In fact, judging by some of the reaction on social media and internet messageboards, chances are that Monday night’s home game with West Ham United will see the protests against the proposed change being cranked up in front of the live Sky cameras.

But yesterday was still a fascinating piece of theatre as Allam moved to clear up recent speculation that had suggested the Tigers were either on the brink of being sold or that he was stepping down to be replaced as chairman by his son, Ehab.

After revealing with his opening gambit to the media that the club had been on the market since April 10, the Hull chairman turned to the appeal and how he was “reasonably confident” that the FA’s original decision could be overturned.

However, with no timescale yet in place for the case to be heard by the Swiss-based independent body whose decision will be final and binding, the 75-year-old admitted the Tigers could be sold before he learns if his attempts to change the club’s name have been successful.

And even if Allam is still in charge when a verdict is reached, he made it clear he won’t be sticking around if that decision merely reaffirms the FA’s stance. Instead, the Hull chairman will “give it away” to deliver on an earlier promise to walk out if the plan does not get the go-ahead.

All in all, therefore, a pretty extraordinary turn of events for a club who, on the field at least, are enjoying the most successful period in their history. A fact that was not lost on Allam, who revealed the ambitions he still holds for the club – providing they are allowed to change the name to Hull Tigers.

“Nobody works for ever but I wanted to be here until I achieved my ambition of being in the top four,” said Allam, who is believed to have ploughed around £70m in since rescuing Hull from the threat of administration in 2010.

“You will say that it’s a bit wide (of the mark), an exaggeration. But if I had told you three years ago there would be Premier League and an FA Cup final, you would have thought it was a joke. Now I am saying I want to be top four, in a couple of years’ time. You will find it is not a joke.

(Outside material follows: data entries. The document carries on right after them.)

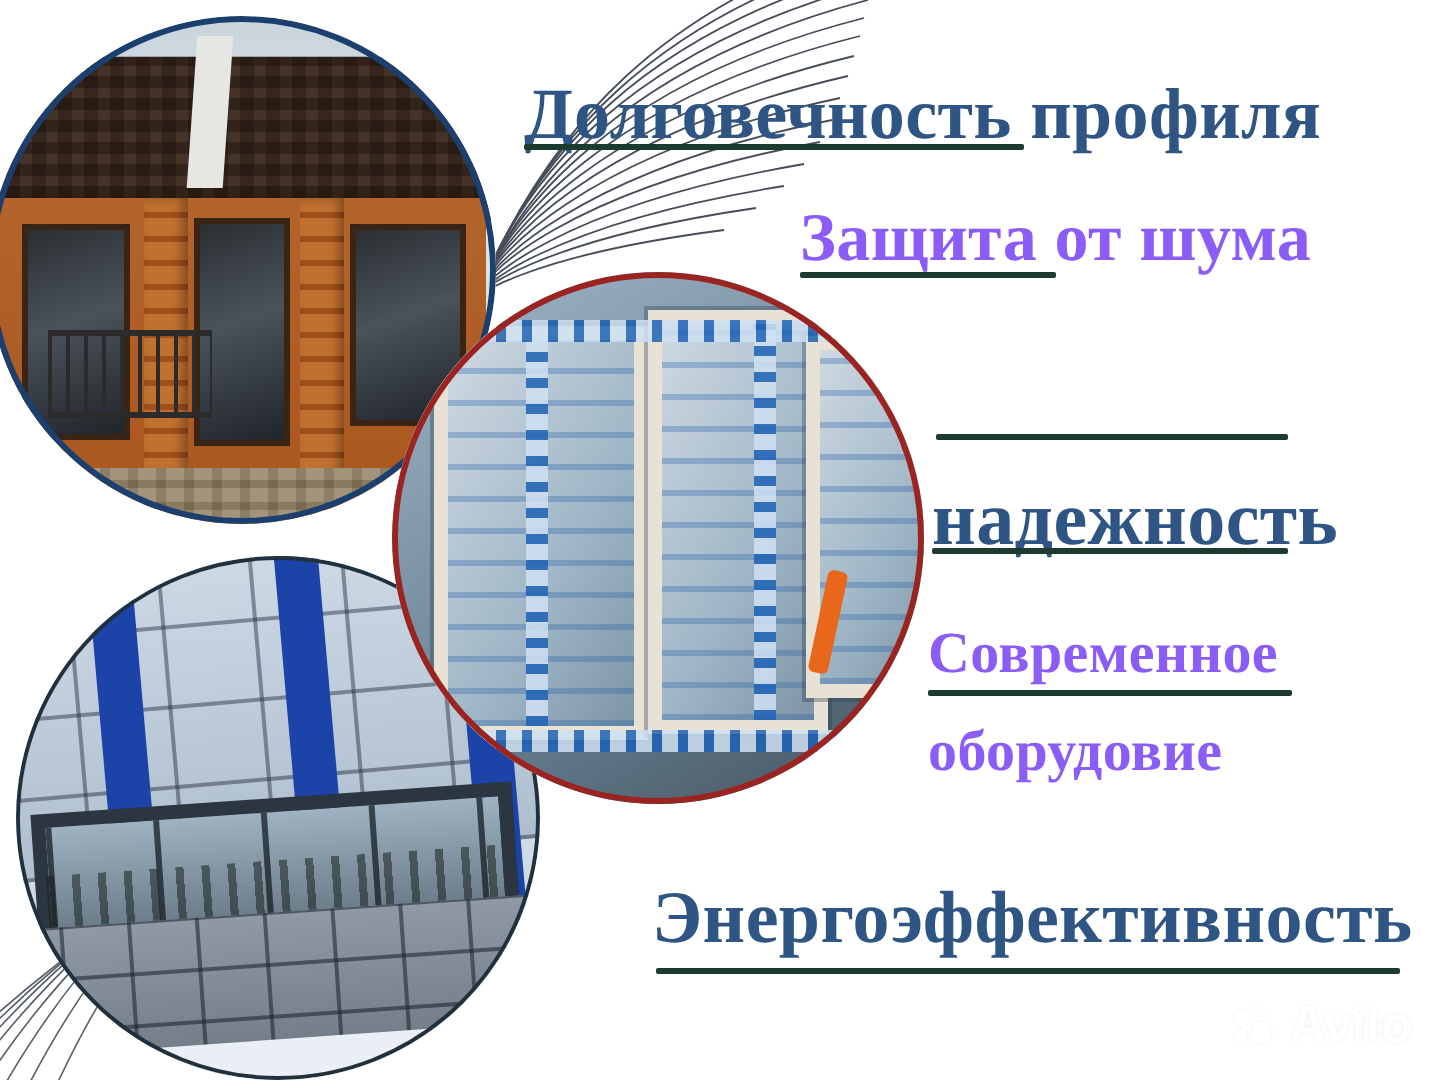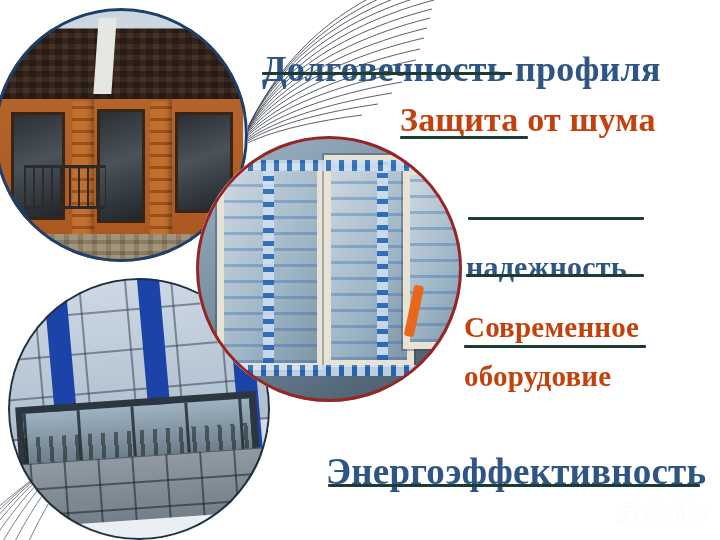"Долговечность профиля" .blue { margin-top: 12px -> none }
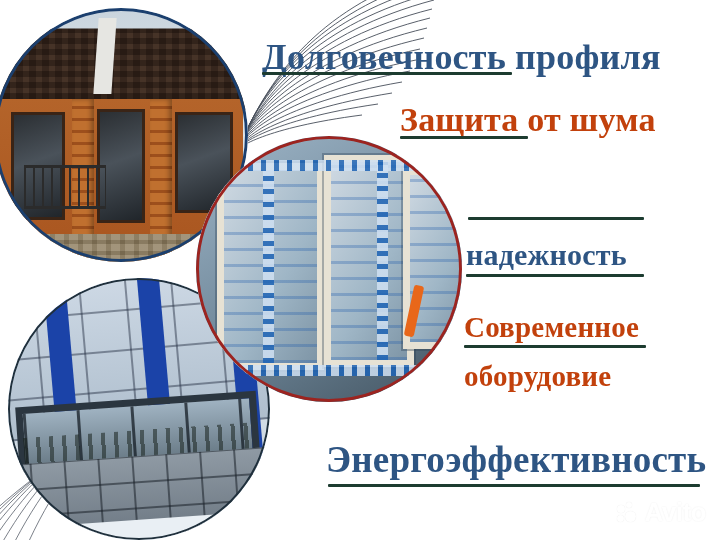"Защита от шума" .red { color: #c2410c -> #8b5cf6 }
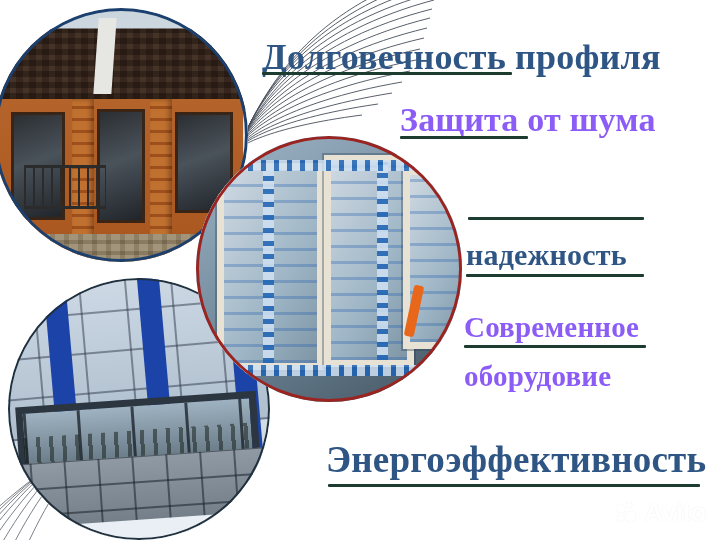"надежность" div.line { font-size: 30px -> 38px }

It is a possibility, if I am still here.”

Allam, who maintains what he considers to be a “silent majority” of fans back his planned re-brand, aired several grievances during yesterday’s media briefing with the protest group City Till We Die coming in for criticism along with Hull City Council.

The Tigers chairman had wanted to buy the KC Stadium freehold but received no encouragement from the local authority a couple of years ago and cut off contact.

On his failed bid to buy the KC, Allam said: “The idea was to acquire the freehold in order to spend the money to prepare the infrastructure for the club to be able to generate commercial income. I didn’t want the club to rely on me being alive or dead.

“I allocated £33m, to spend on a hotel and to commercialise all parts of the stadium. Like at Reading, who have a Waitrose in the stadium. And Derby, who have every takeaway around.

“Here, in the stadium, you could kill someone after a home match and you would never know until two weeks later. How can you expect the club to survive (without non-matchday income)?”

Amid the sideswipes at perceived opponents, Allam made it clear yesterday was all about the planned re-branding.

“Someone could come and say they would change the name to Red Bull Football Club or Coca-Cola Football Club and so on,” said the Tigers’ chairman, who claimed the FA’s decision cost Hull a sponsor who would have paid £1m more per season than 12Bet to have their names on the club’s shirts.

“Or a rude name, Red Bottom Football Club. They (the FA) would have a right to protect football from that. But this is none of these. And if most of the fans want to sit and worship the name, I am sorry to have bought the club. When I put £20m-odd at risk, my intention was to save the football club for the community and promote the quality of football. I never ever had in mind that I paid millions to save ‘AFC’ or ‘City’. I would not have bought the club.”